WHAT YOU HAVE TO DO.
All that is needed is the number of lines in the records that contain the word "bold", stated without anything else.

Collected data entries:
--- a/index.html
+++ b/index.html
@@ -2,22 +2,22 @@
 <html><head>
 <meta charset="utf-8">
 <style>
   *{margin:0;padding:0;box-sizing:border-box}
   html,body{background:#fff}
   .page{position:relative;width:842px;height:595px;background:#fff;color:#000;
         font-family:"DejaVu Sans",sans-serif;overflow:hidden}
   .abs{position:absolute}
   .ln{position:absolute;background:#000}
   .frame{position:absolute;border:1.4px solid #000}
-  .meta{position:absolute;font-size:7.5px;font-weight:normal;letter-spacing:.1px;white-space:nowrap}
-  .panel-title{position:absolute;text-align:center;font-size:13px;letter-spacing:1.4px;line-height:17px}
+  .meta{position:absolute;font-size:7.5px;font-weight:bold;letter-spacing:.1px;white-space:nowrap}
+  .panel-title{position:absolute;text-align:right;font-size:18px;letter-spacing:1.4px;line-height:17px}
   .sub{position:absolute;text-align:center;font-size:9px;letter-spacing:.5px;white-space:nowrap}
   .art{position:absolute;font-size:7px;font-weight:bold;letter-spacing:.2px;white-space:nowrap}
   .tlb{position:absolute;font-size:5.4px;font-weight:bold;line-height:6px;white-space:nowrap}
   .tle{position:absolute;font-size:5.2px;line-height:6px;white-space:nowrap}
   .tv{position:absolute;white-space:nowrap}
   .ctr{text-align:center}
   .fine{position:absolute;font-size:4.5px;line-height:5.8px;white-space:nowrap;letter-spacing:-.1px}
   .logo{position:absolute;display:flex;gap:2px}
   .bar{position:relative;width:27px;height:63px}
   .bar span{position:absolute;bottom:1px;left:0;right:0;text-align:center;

OUTPUT.
3